+++ Recorded data +++

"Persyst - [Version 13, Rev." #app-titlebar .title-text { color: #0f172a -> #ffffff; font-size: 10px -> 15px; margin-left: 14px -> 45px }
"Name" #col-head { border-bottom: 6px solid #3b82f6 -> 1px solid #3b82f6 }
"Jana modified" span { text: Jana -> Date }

+++
+++ Recorded data +++

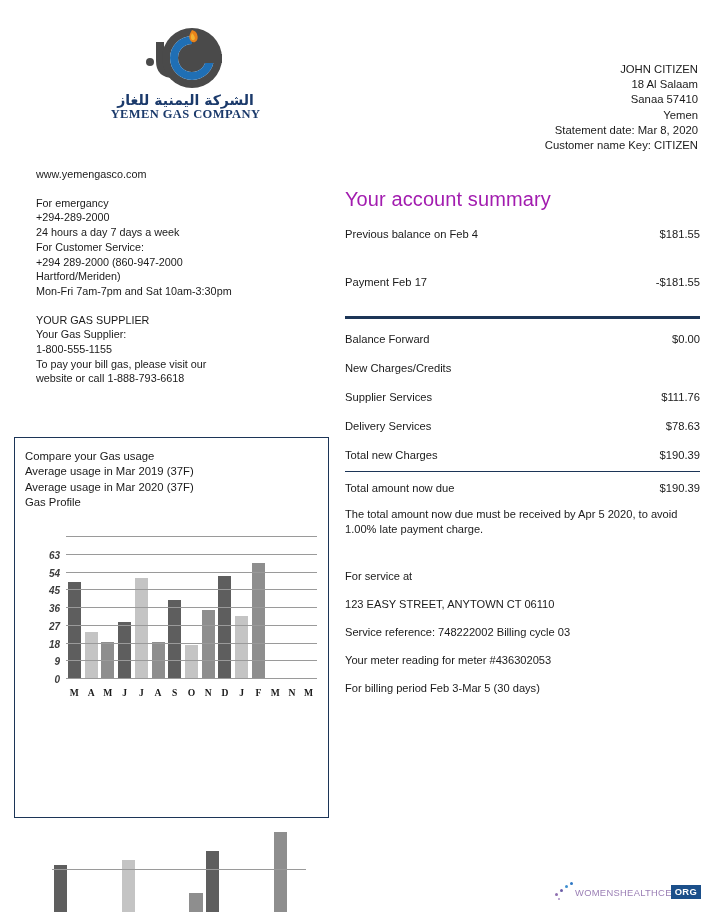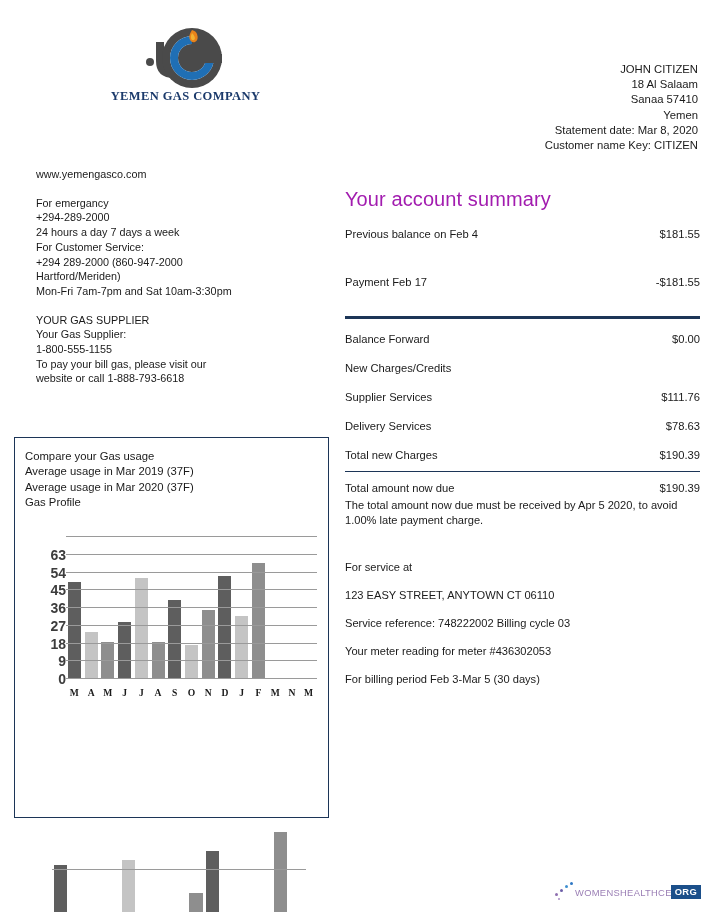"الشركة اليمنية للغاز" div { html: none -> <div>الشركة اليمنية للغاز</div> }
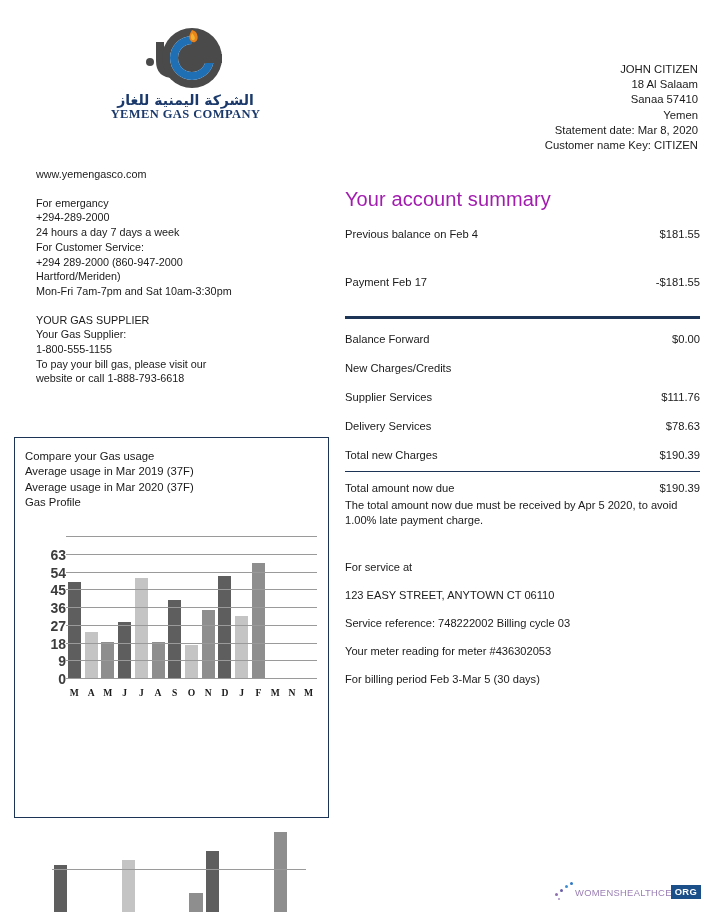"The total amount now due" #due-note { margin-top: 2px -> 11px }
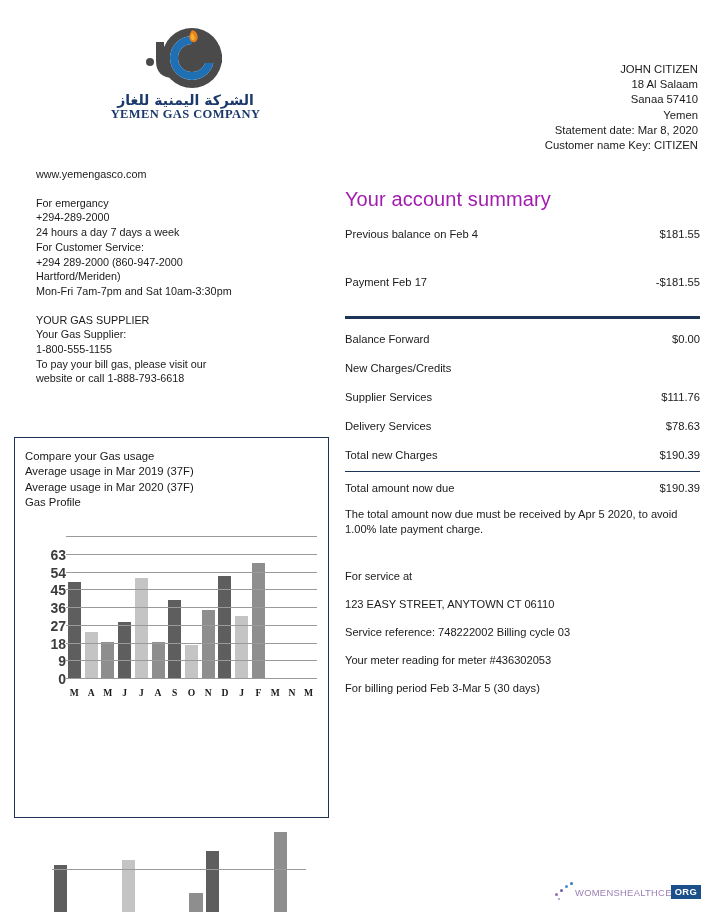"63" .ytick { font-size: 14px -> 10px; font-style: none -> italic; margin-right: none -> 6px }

+++
+++ Recorded data +++

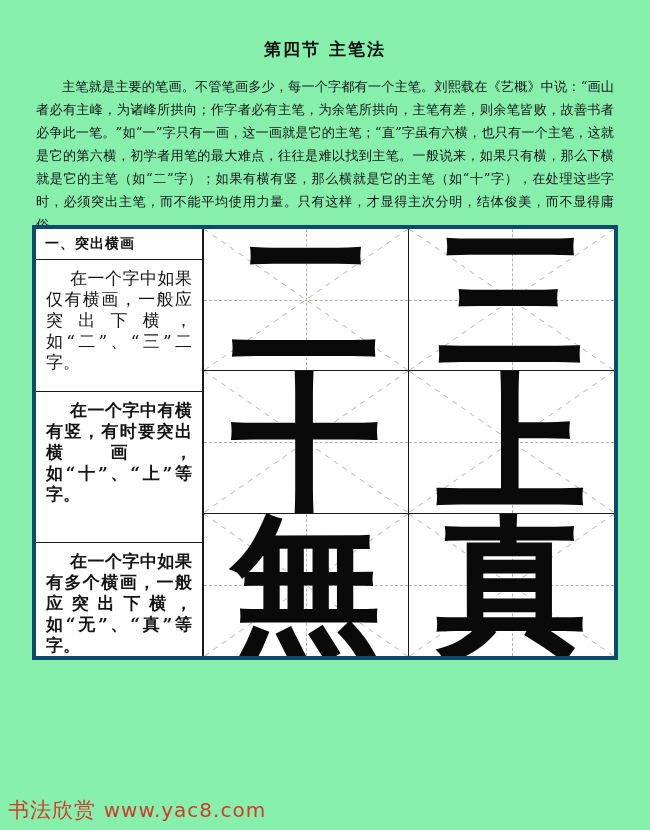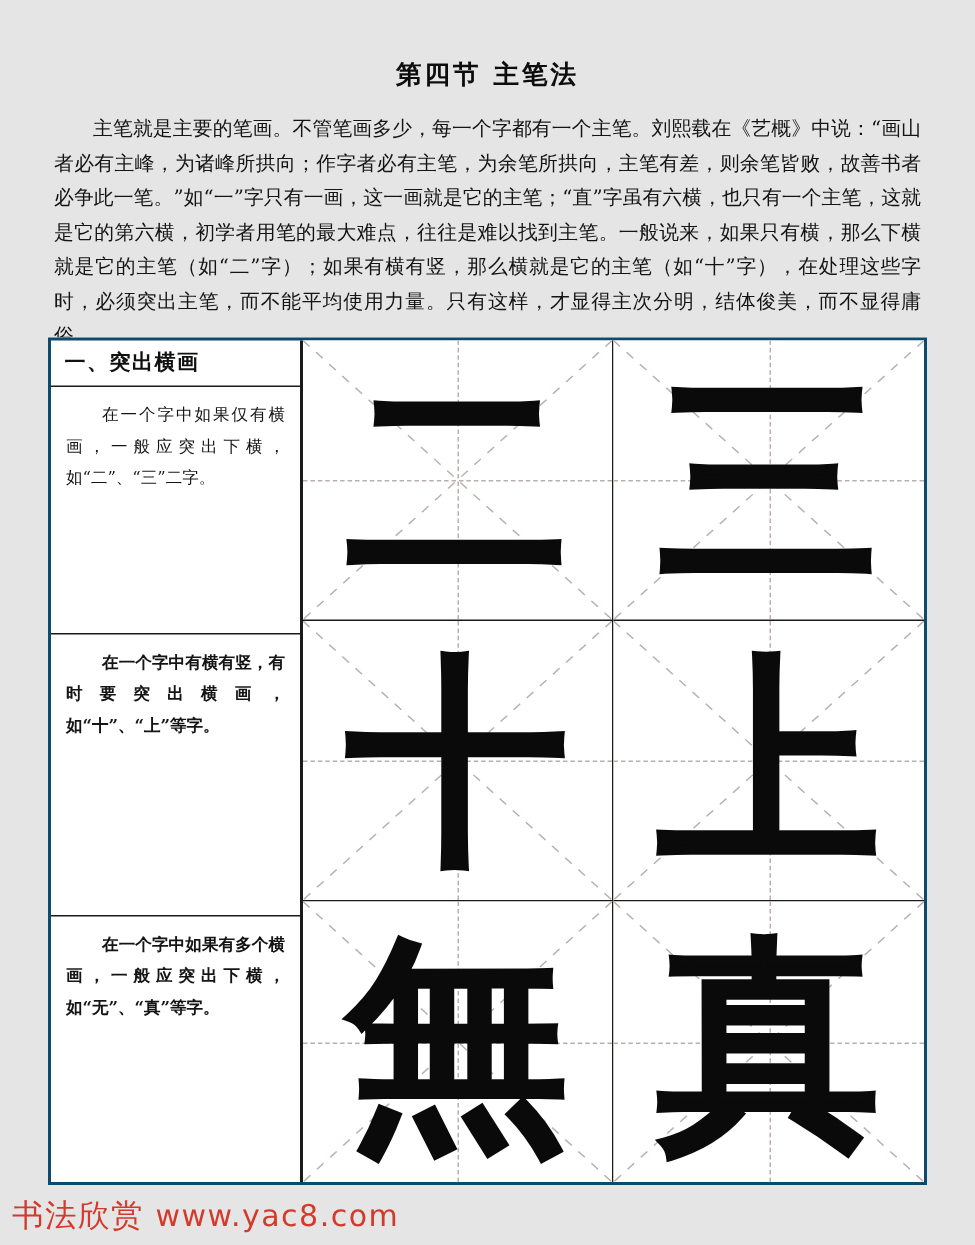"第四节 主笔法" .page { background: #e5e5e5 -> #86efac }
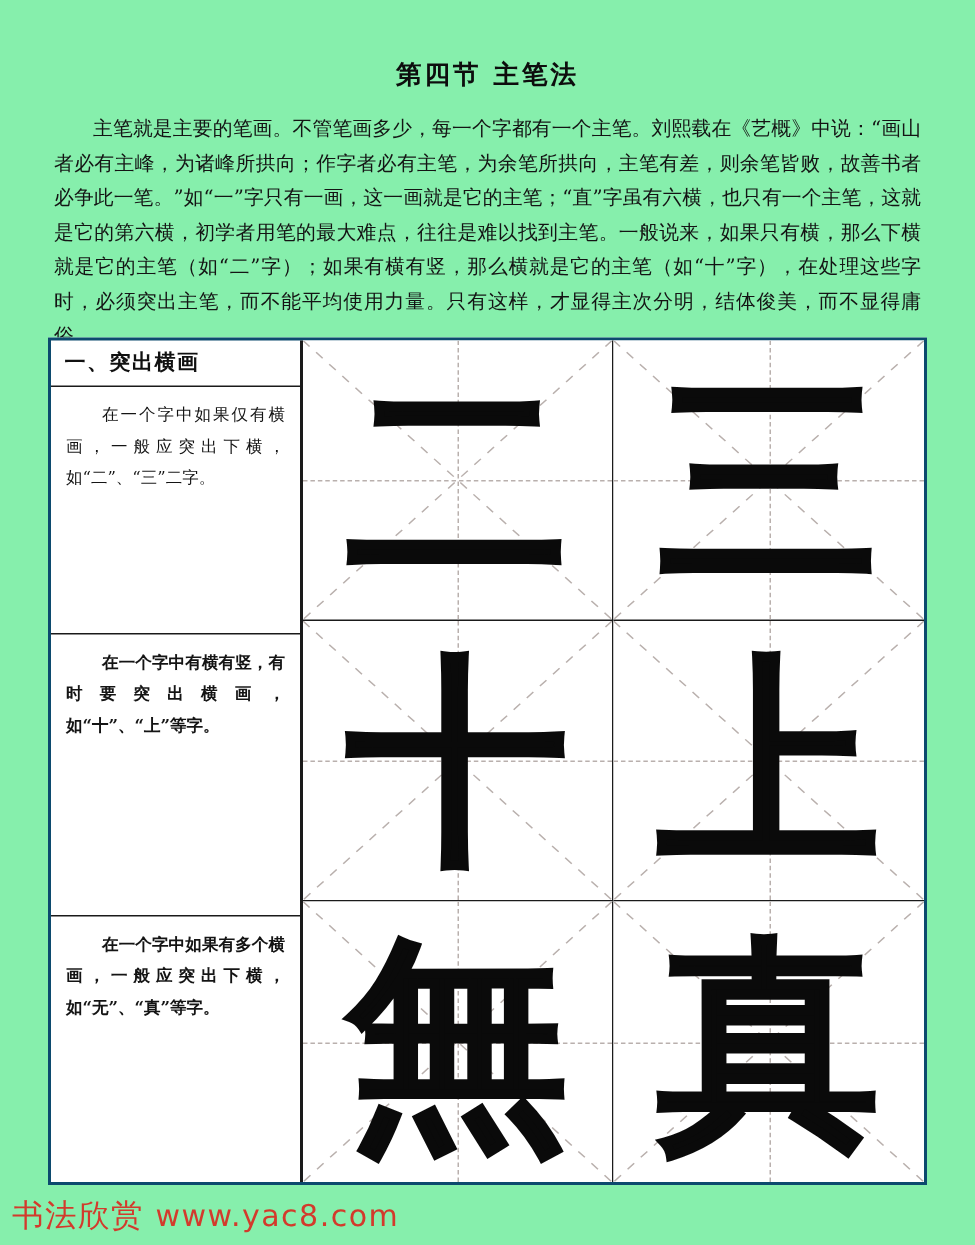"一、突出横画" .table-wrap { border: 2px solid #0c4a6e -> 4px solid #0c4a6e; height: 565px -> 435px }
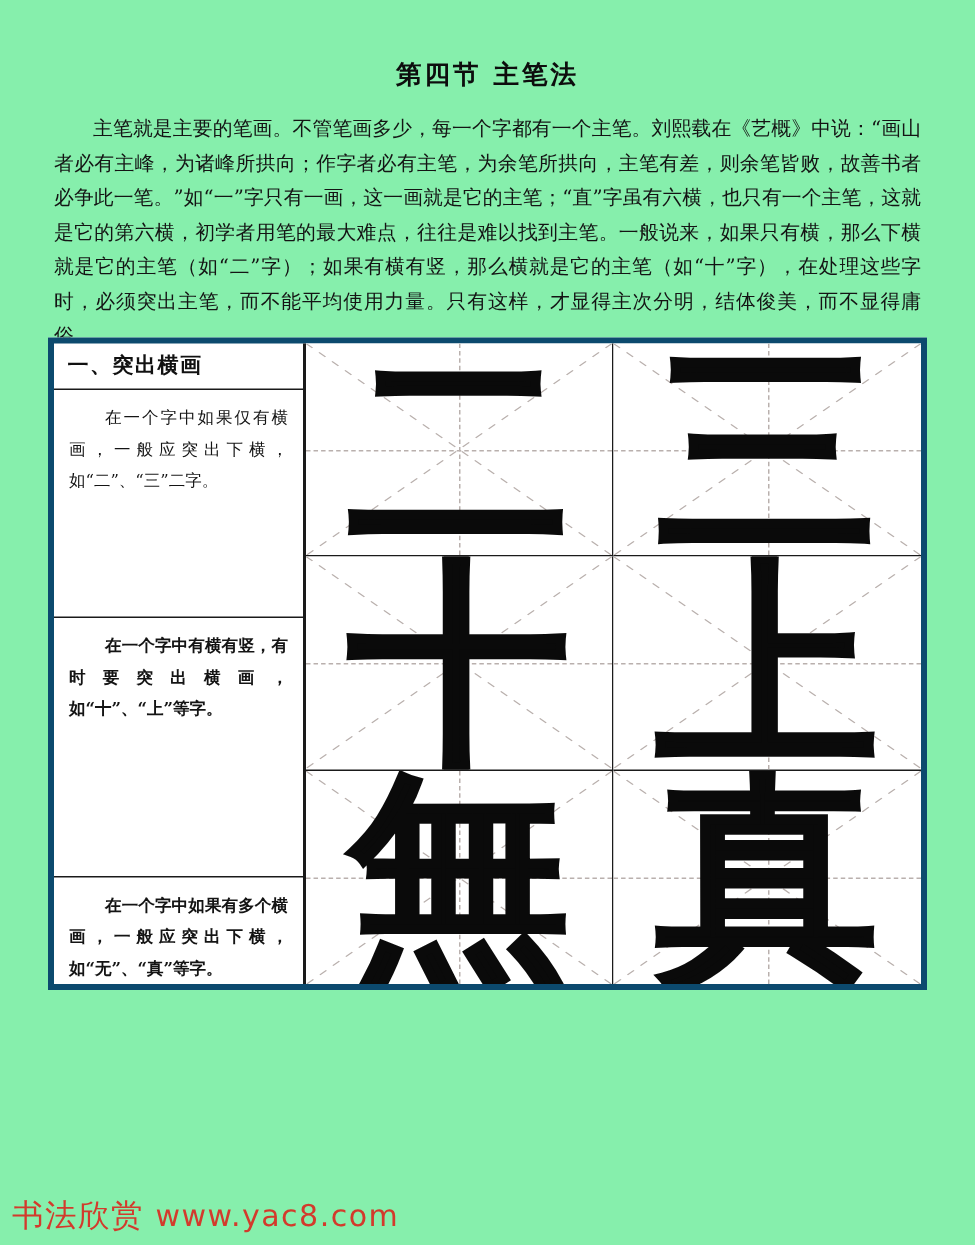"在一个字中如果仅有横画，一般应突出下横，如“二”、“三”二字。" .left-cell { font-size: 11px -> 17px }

+++

[What you need to do]
Your answer should be the lines above, word for word, from the line with "total amount now" through the line with "font-size: 14px ->", minus the pictures.

[Exercise result]
"The total amount now due" #due-note { margin-top: 2px -> 11px }
"63" .ytick { font-size: 14px -> 10px; font-style: none -> italic; margin-right: none -> 6px }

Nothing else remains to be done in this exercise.